● **WHAT IS NEEDED**: Copy out, from the data, each line containing the string "nicht".

● **ENTRIES PROVIDED**:
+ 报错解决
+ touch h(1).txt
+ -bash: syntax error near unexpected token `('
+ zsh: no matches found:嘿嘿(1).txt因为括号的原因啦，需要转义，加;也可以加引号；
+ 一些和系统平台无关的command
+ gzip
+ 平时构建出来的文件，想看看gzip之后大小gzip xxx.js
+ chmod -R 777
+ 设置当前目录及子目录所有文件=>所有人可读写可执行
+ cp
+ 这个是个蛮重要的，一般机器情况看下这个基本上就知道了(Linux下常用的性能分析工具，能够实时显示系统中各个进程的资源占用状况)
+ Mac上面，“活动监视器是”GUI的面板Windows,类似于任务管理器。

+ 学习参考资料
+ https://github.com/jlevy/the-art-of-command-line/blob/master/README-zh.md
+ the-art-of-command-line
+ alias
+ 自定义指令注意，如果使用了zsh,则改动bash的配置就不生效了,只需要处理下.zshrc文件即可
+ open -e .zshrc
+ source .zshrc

---

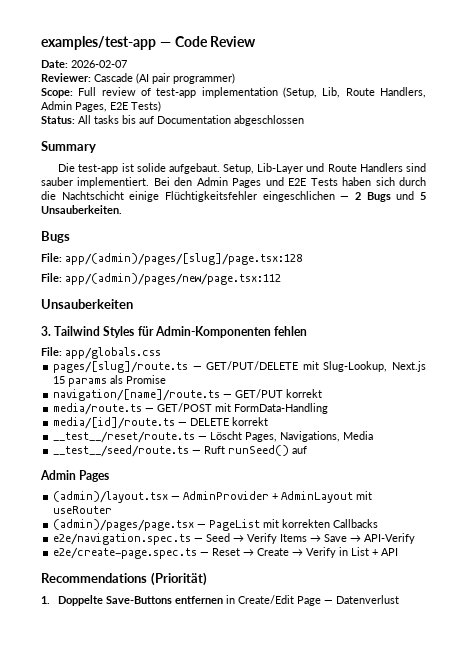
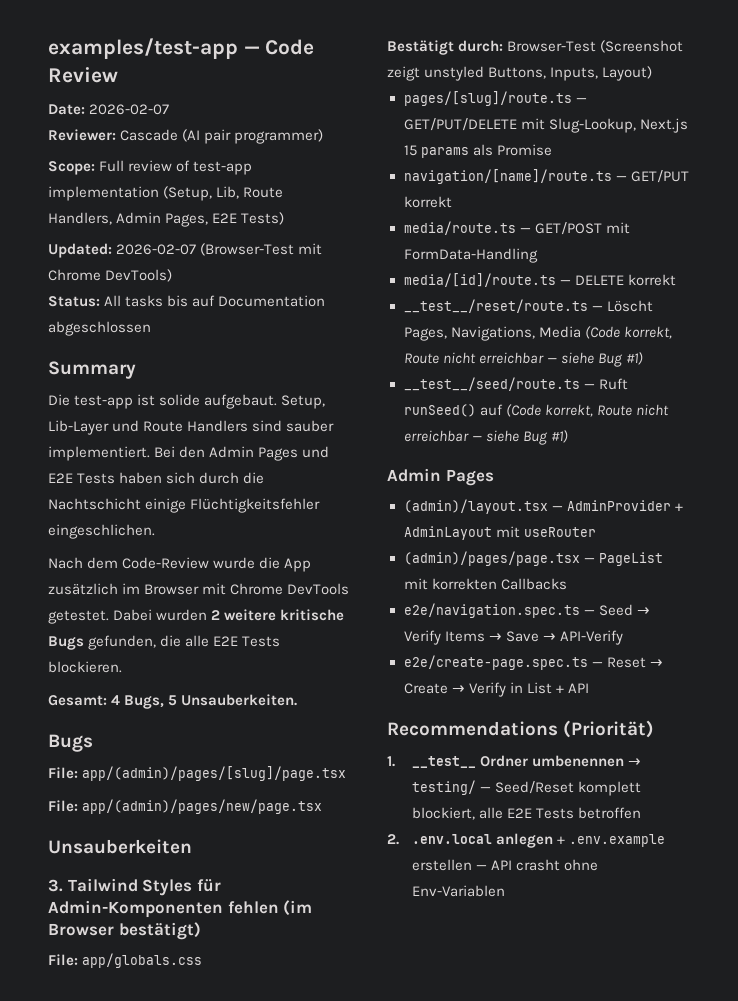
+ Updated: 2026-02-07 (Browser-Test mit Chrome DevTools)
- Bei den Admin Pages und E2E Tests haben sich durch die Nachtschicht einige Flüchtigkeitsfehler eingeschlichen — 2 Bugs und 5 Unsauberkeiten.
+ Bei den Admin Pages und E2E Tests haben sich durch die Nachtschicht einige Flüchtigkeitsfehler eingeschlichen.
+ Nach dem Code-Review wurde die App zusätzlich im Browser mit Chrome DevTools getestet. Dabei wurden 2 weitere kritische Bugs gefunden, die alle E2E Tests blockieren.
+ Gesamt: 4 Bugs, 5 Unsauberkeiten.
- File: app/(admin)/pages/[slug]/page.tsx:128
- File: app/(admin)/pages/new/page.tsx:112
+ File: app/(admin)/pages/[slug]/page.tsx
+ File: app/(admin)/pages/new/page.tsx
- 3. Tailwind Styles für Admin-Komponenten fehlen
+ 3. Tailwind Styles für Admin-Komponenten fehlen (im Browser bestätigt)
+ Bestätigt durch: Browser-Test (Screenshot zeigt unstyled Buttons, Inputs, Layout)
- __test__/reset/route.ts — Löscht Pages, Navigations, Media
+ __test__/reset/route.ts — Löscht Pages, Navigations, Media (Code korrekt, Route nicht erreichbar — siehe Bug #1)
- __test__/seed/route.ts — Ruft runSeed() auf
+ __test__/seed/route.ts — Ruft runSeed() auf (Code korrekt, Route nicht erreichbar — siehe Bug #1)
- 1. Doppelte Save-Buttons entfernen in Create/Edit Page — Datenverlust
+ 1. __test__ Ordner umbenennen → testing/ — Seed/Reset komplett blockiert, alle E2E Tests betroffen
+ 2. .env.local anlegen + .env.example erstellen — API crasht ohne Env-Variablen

● **TASK OUTPUT**:
+ __test__/reset/route.ts — Löscht Pages, Navigations, Media (Code korrekt, Route nicht erreichbar — siehe Bug #1)
+ __test__/seed/route.ts — Ruft runSeed() auf (Code korrekt, Route nicht erreichbar — siehe Bug #1)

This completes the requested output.